Assignment
Your task is to repeat the entries exactly. Leave the pictures out.
┄┄┄┄┄┄┄┄┄┄┄┄┄┄┄┄┄┄┄┄
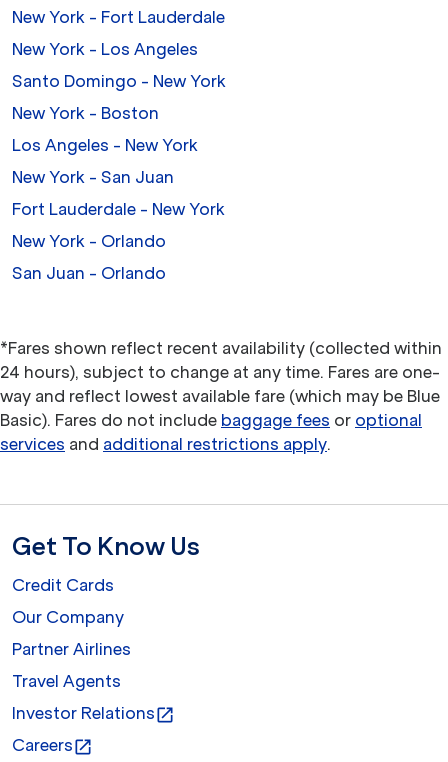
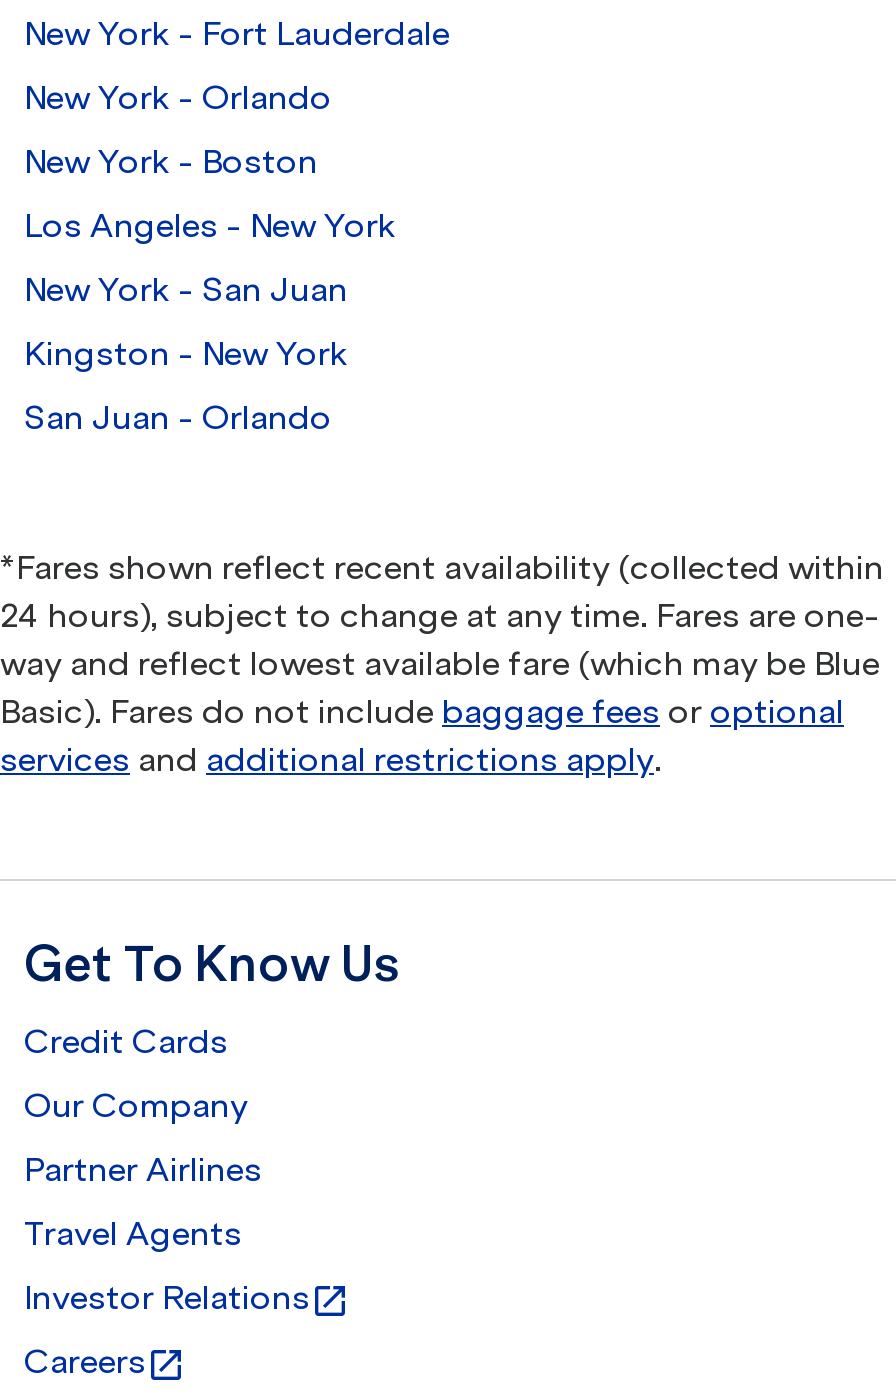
- New York - Los Angeles
- Santo Domingo - New York

- Fort Lauderdale - New York
+ Kingston - New York

moved up: New York - Orlando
┄┄┄┄┄┄┄┄┄┄┄┄┄┄┄┄┄┄┄┄
Finished exercise
- New York - Los Angeles
- Santo Domingo - New York

- Fort Lauderdale - New York
+ Kingston - New York

moved up: New York - Orlando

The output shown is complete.